Re: Bug#467249: man-db/groff and locales

2008-03-02 Thread Adam Borowski
I see that my (inept but working) patches are not welcome right now.  So,
I'll leave groff alone; just let me answer the issues raised.

On Sat, Mar 01, 2008 at 11:56:28PM +, Colin Watson wrote:
 On Fri, Feb 29, 2008 at 12:32:29AM +0100, Adam Borowski wrote:
  On Thu, Feb 28, 2008 at 10:10:32PM +, brian m. carlson wrote:
   On Thu, Feb 28, 2008 at 09:30:55PM +, Colin Watson wrote:
   man-db really does have some special-casing here. Trust me. It was
   necessary at the time. There are a finite number of known aliases for
   the very small number of locales in question, and until it becomes
   unnecessary I will simply support those.
  
  Of, course, encodings for _source_ pages are those we can't get away with. 
  
  But for all intermediate steps, I don't see any reason to not go to a
  well-known encoding, do everything there and finally convert to whatever
  locale is set -- and you don't even need to name the charset there.
  
  Special-casing _output_ locales seems quite strange to me.
 
 /* An ugly special case is needed here. The utf8 device normally
  * takes ISO-8859-1 input. However, with the multibyte patch, when
  * recoding from CJK character sets it takes UTF-8 input instead.
  * This is evil, but there's not much that can be done about it
  * apart from waiting for groff 2.0.
  */

The idea is to make it take UTF-8 input _always_.  Either hard-coded as in
Red Hat, or settable with -Kcharset as in upstream groff.

   (And I agree that it should go away, but can't easily just yet.)
  
  Could you tell us what keeps us with all the old cruft?
 
 Sanity.
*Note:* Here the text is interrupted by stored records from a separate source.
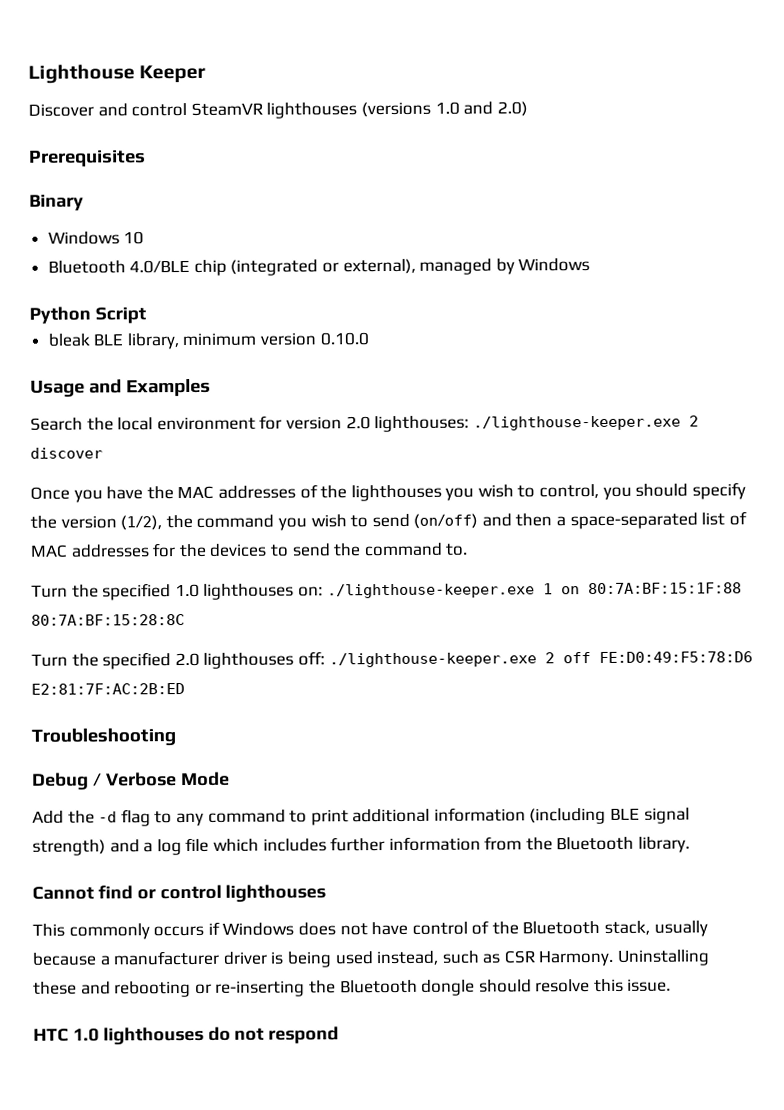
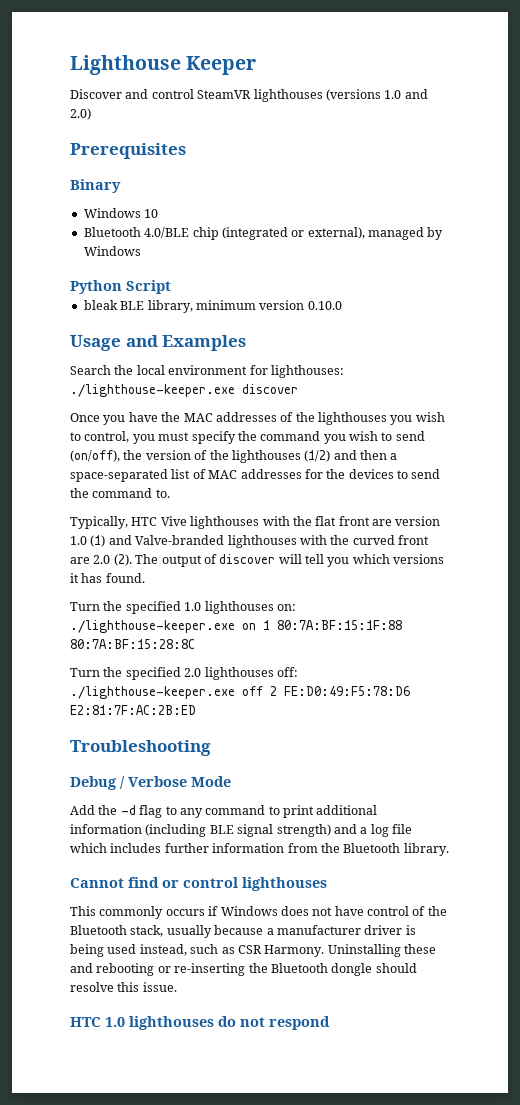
[285,416,371,430] version 2.0 -> (268, 370) none
[688,415,699,427] 2 -> (235, 390) none
[635,483,689,497] should -> [158,432,190,441] must
[60,514,193,531] version (1/2), the -> (257, 436) none
[413,513,479,529] (on/off) -> [70,450,331,463] (on/off), the version of the lighthouses (1/2)
(469, 549) none -> [70,516,441,529] [70,535,429,548] [70,554,445,567] [70,573,145,583] // Typically, HTC Vive lighthouses with the flat front are version 1.0 (1) and Valve-branded lighthouses with the curved front are 2.0 (2). The output of discover will tell you which versions it has found.
[542,583,580,595] 1 on -> [242,620,270,630] on 1
[544,652,591,664] 2 off -> [242,686,277,696] off 2

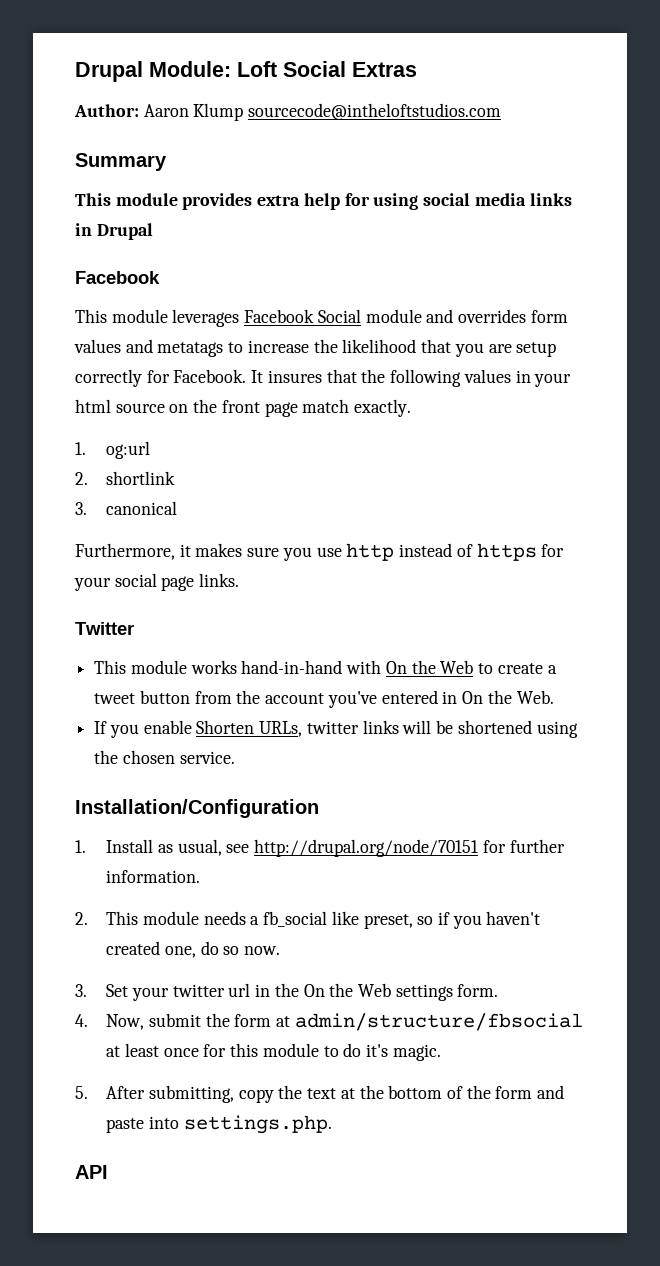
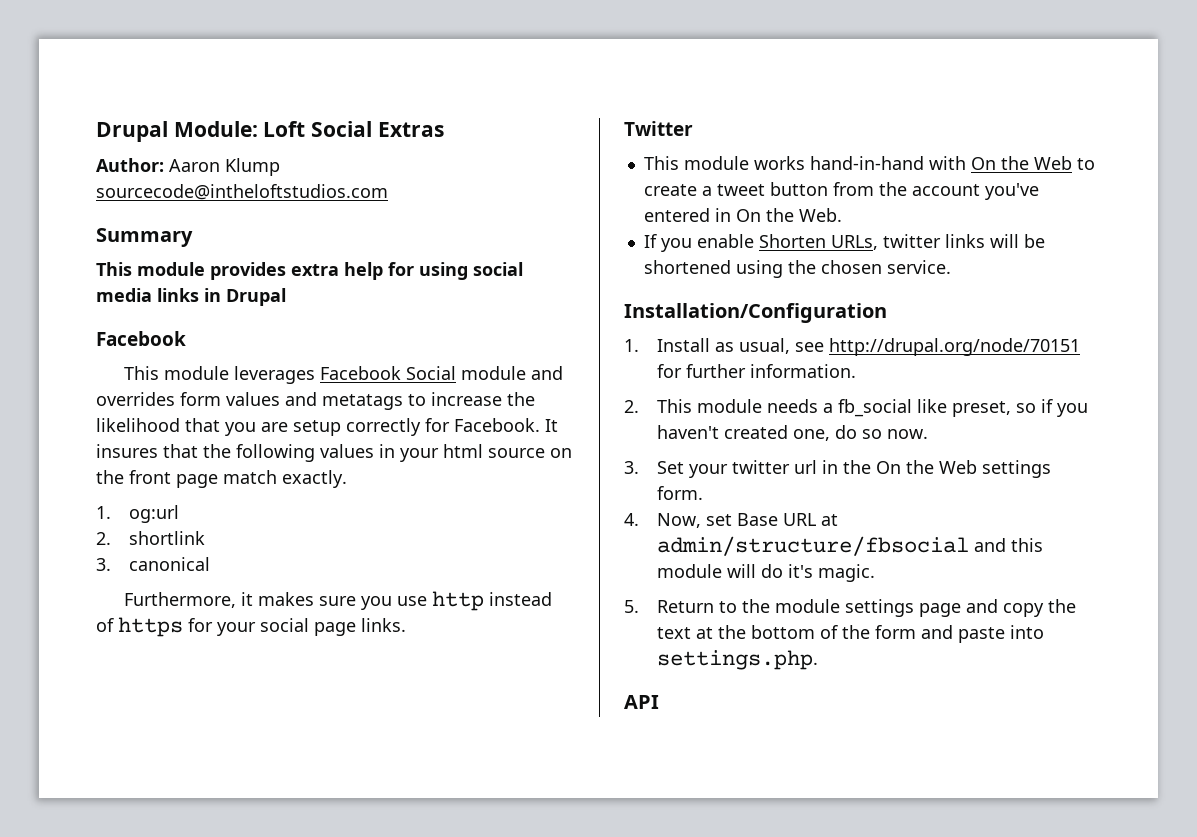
[148,1013,583,1031] [106,1043,227,1057] submit the form at admin/structure/fbsocial at least once for -> [705,513,838,526] [656,536,1006,556] set Base URL at admin/structure/fbsocial and
[323,1046,339,1057] to -> [726,564,756,578] will
[106,1085,234,1103] After submitting, -> [656,599,998,617] Return to the module settings page and

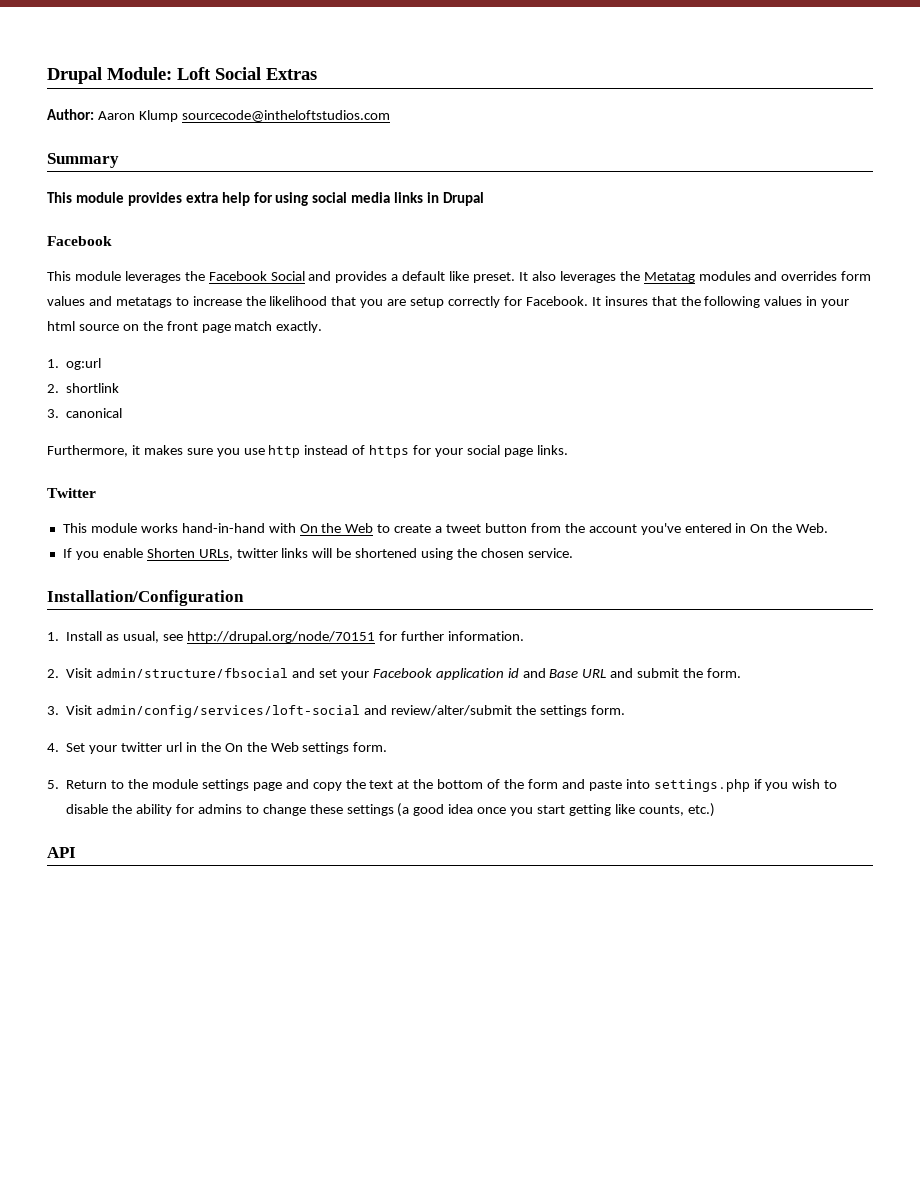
(315, 375) none -> [184,271,205,281] the
[460,366,526,380] module -> [308,271,751,283] and provides a default like preset. It also leverages the Metatag modules
[656,399,1088,417] [656,425,928,441] [624,461,639,474] This module needs a fb_social like preset, so if you haven't created one, do so now. // 3. -> [66,668,742,680] [47,705,625,718] [47,743,59,752] Visit admin/structure/fbsocial and set your Facebook application id and Base URL and submit the form. // 3. Visit admin/config/services/loft-social and review/alter/submit the settings form. // 4.
[624,513,838,528] [656,536,1043,556] [656,564,875,582] // 4. Now, set Base URL at admin/structure/fbsocial and this module will do it's magic. -> (388, 747) none
[656,650,818,670] settings.php. -> [653,779,838,792] [66,803,715,817] settings.php if you wish to disable the ability for admins to change these settings (a good idea once you start getting like counts, etc.)

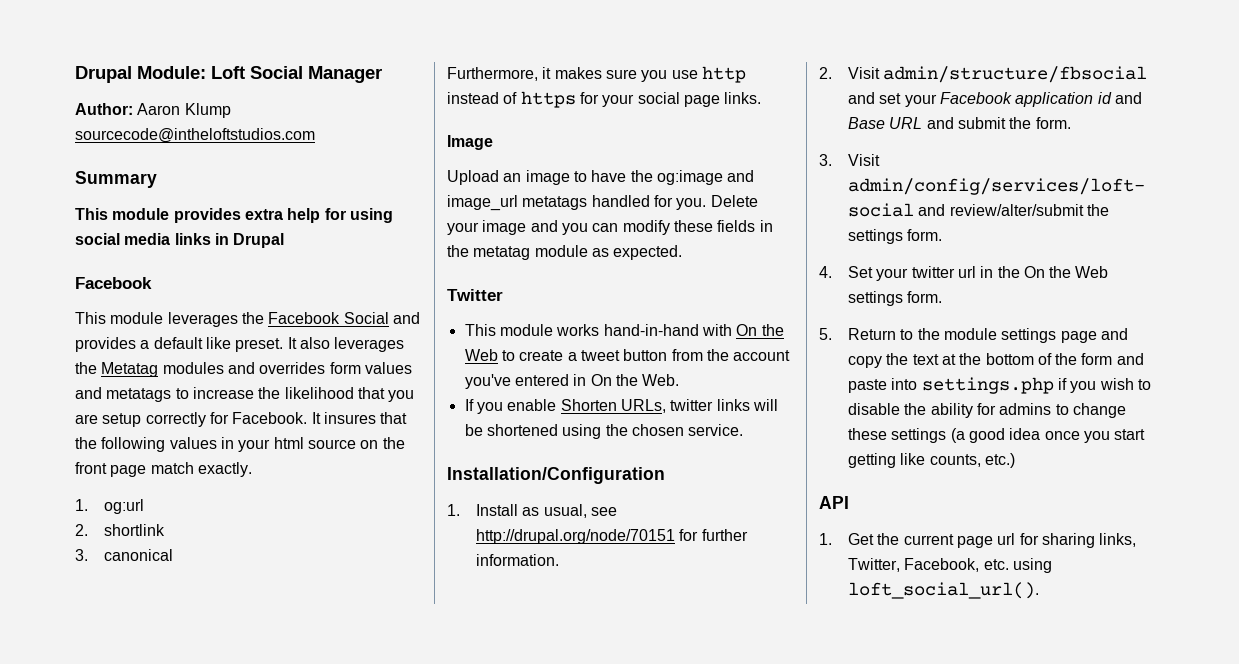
[266,68,317,80] Extras -> [308,66,382,83] Manager
(568, 450) none -> [447,135,493,150] [447,170,755,185] [447,195,758,211] [447,220,773,235] [447,245,683,260] // Image // Upload an image to have the og:image and image_url metatags handled for you. Delete your image and you can modify these fields in the metatag module as expected.
(76, 852) none -> [819,533,1137,548] [847,558,1052,573] [847,582,1039,599] // 1. Get the current page url for sharing links, Twitter, Facebook, etc. using loft_social_url().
I am not interested in making the groff package even more
 incredibly difficult to update to a new upstream in the future.

Having the outside API (ie, -K and expected charsets) be more in line with
current upstreams sounds like something that would make upgrading _easier_. 
If most of groff-1.8 patches cannot be ported to 1.9, I would label at least
bringing outside interfaces together a good thing.

 
 Official groff does not yet support proper CJK typography. Until that is
 in place it is not a viable replacement.

Yet it does support every other language save for Arabic and Hebrew.  And
unless I'm missing something, it's just word-wrapping that's amiss.  I'm not
sure what is the extent of kinsoku shori -- but if its description in
Wikipedia is accurate, it could be done by injecting a separator character
like U+200B ZERO WIDTH SPACE between chars than allow word wrap and then
using the normal rules for scripts with explicit spaces.

But again, if you have already done some research, I'll better leave you
alone.

 
 I think I'm fairly clearly active in man-db; could you please accept that
 I have my reasons beyond laziness,

Uhm... neither me nor Brian Carlson have accused you of laziness.  Heck, I
think that you have done a bunch of great work in man-db recently --
allowing uniformly encoded sources in particular.  I just offered some help
with following through -- full Unicode support would be a logical next step.

 and look up what has been said on this topic over and over again in the
 past?)

Indeed, I've taken a look only at past debian-devel threads and the BTS;
there's probably lots of wisdom I missed on new groff lists.  I was fooled
by an impression I taken in a previous discussion that groff-1.9 is a no-no
for us.
 

 I am honestly not willing to support a backport of -K/preconv to our
 groff package,

That's sad, but if indeed groff-1.9 will be deemed acceptable soon, you're
probably right.

 I appreciate your research into this. But please, I beg you, focus your
 energies on upstream. There is really not much left to do; Brian's done
 the heavy lifting of character class support (or most of it, anyway),
 and now somebody just needs to take the specialised typographic rules
 and make them sufficiently general for inclusion.
 
 I hope you will take my advice born of nearly seven years of maintaining
 groff in Debian.

Ok.  Since groff is a really tangled, complex beast that would take a lot of
time to understand well enough, I think I'll go pester someone else now. 
There's a lot of other places with flaky non-ASCII support in Debian.  Like,
if you use a JFS partition, d-i fails to add iocharset=utf8 in fstab
making non-ASCII filenames lose badly.  And so on, so on...


Cheers and schtuff,
-- 
1KB // Microsoft corollary to Hanlon's razor:
//  Never attribute to stupidity what can be
//  adequately explained by malice.


-- 
To UNSUBSCRIBE, email to [EMAIL PROTECTED]
with a subject of unsubscribe. Trouble? Contact [EMAIL PROTECTED]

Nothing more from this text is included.